Make your dressing: whisk a glug (or about 1 TBSP per person) of olive oil, the juice of half a lemon, and salt. Add some dijon mustard if you'd like. Drizzle your dressing over your veggies.
Top with a handful of olives, nuts, and cheese.
AN END NOTE
If you make this recipe, you'll find that this salad lands somewhere between substantial snack and very light lunch. I've served it once with buttered english muffins (because it's impossible to go wrong there) and a second time with brown rice and chicken legs (which made it much more of a meal). Chopping the ingredients into a bowl of brown rice and mixing in a little chicken breast would make a nice protein-packed, filling, and satifying grain bowl.
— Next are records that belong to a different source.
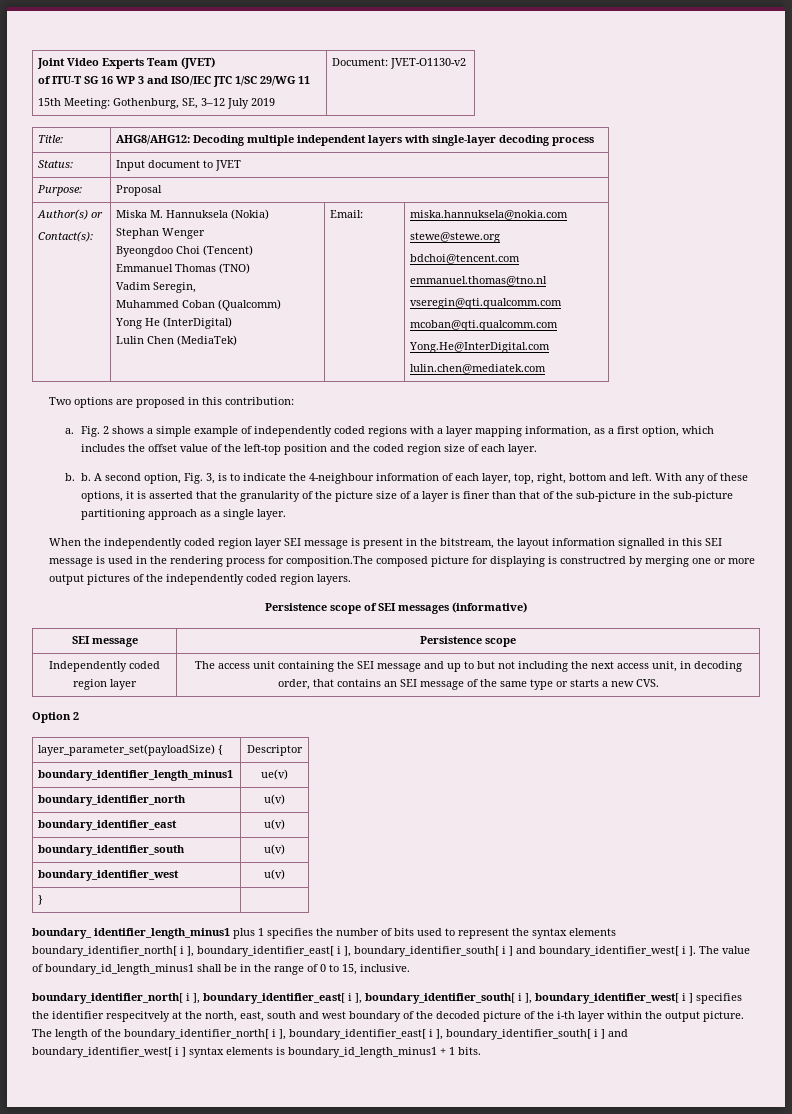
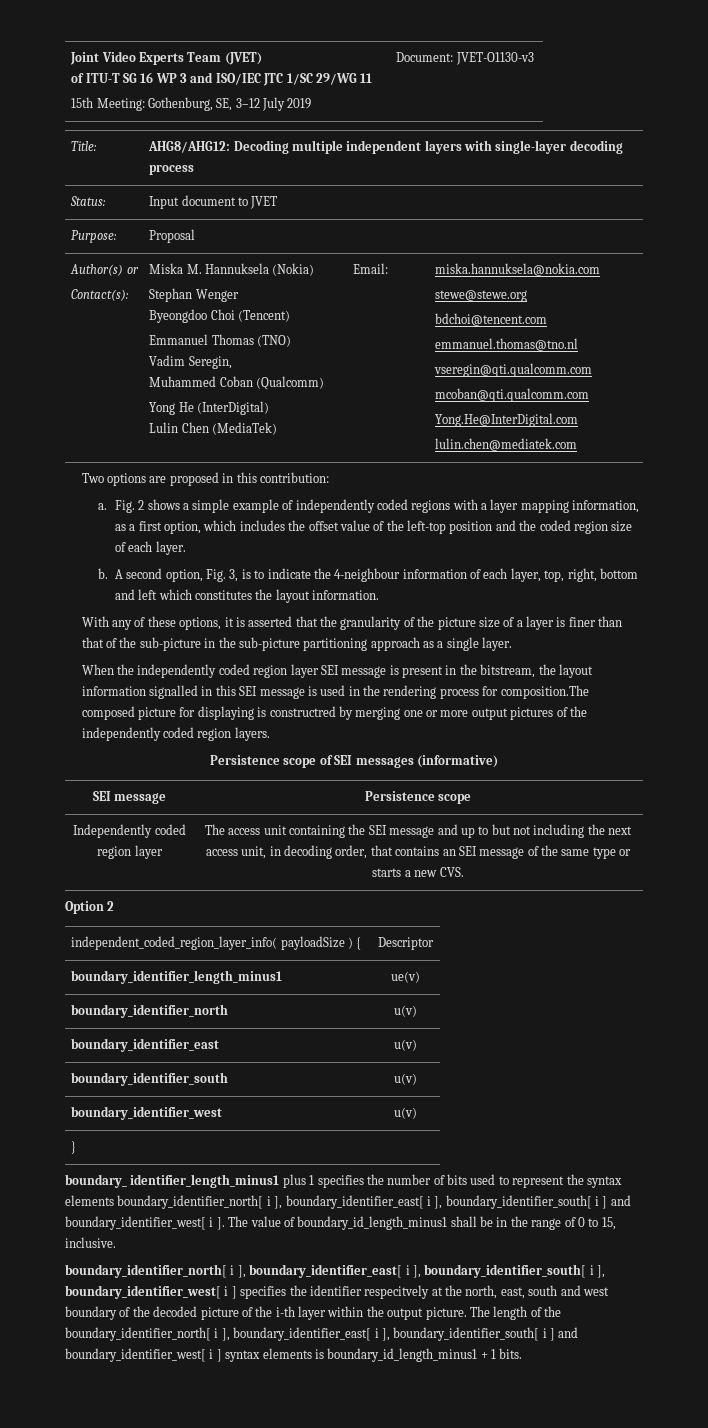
  Joint Video Experts Team (JVET)
  of ITU-T SG 16 WP 3 and ISO/IEC JTC 1/SC 29/WG 11
- 15th Meeting: Gothenburg, SE, 3–12 July 2019 | Document: JVET-O1130-v2
+ 15th Meeting: Gothenburg, SE, 3–12 July 2019 | Document: JVET-O1130-v3
- b. b.
+ b.
- A second option, Fig. 3, is to indicate the 4-neighbour information of each layer, top, right, bottom and left. With any of these options, it is asserted that the granularity of the picture size of a layer is finer than that of the sub-picture in the sub-picture partitioning approach as a single layer.
+ A second option, Fig. 3, is to indicate the 4-neighbour information of each layer, top, right, bottom and left which constitutes the layout information.
+ With any of these options, it is asserted that the granularity of the picture size of a layer is finer than that of the sub-picture in the sub-picture partitioning approach as a single layer.
- layer_parameter_set(payloadSize) { | Descriptor
+ independent_coded_region_layer_info( payloadSize ) { | Descriptor

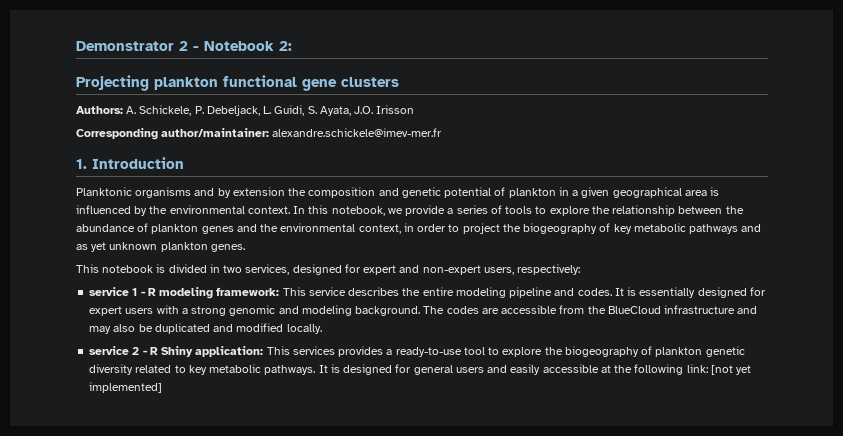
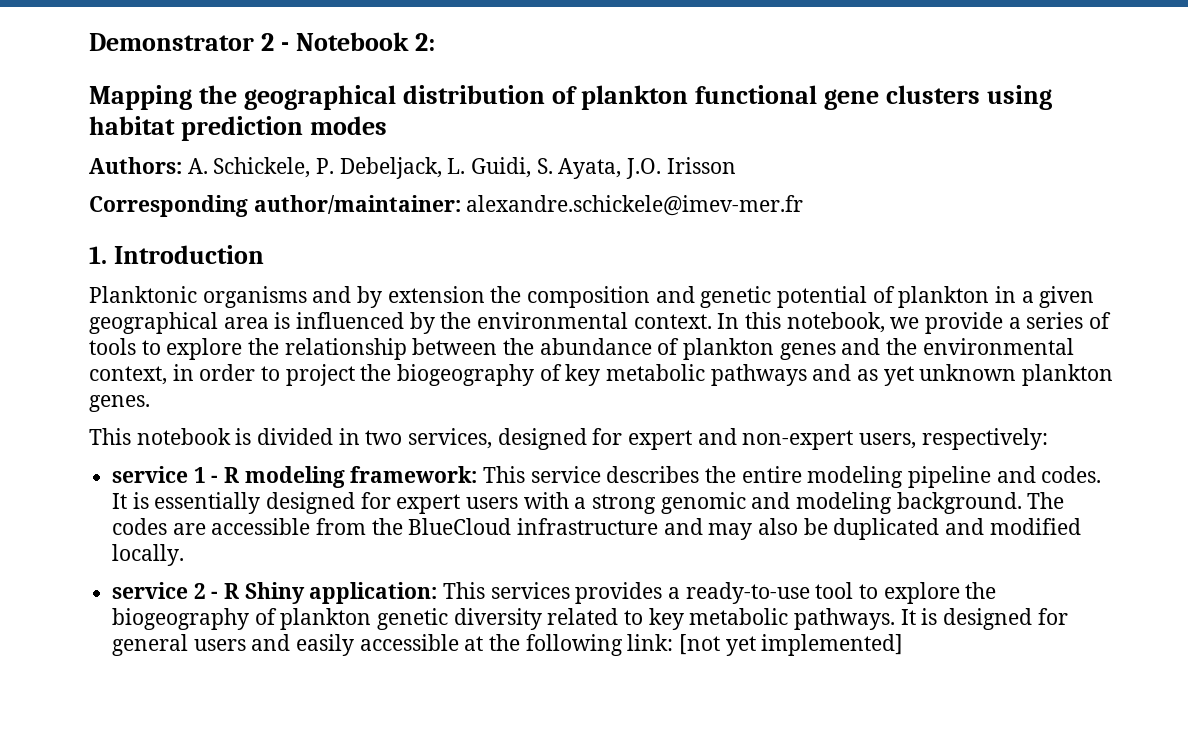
- Projecting plankton functional gene clusters
+ Mapping the geographical distribution of plankton functional gene clusters using habitat prediction modes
Have fun and make it your own!
You can follow this recipe item-by-item to re-create my salad (which was delicious!), or you can use the formula I took from it to throw together something equally as good. I've got some recommendations for you:
- Walforf-ish salad formula-
Base of salad greens
something for crunch (eg. sprouts, shaved or spiralized veggies)
something sweet (eg. dried or fresh fruit)
something salty or briny (eg. any marinated veggie: olives, capers, artichoke hearts, hearts of palm, roasted red peppers)
something cheesy (any cheese will do!)
something nutty - any mixed nuts or granola.
To anyone who has read this far - I'm so grateful! And also, if you use this formula to create something delicious, please share! I'd love to hear what you made.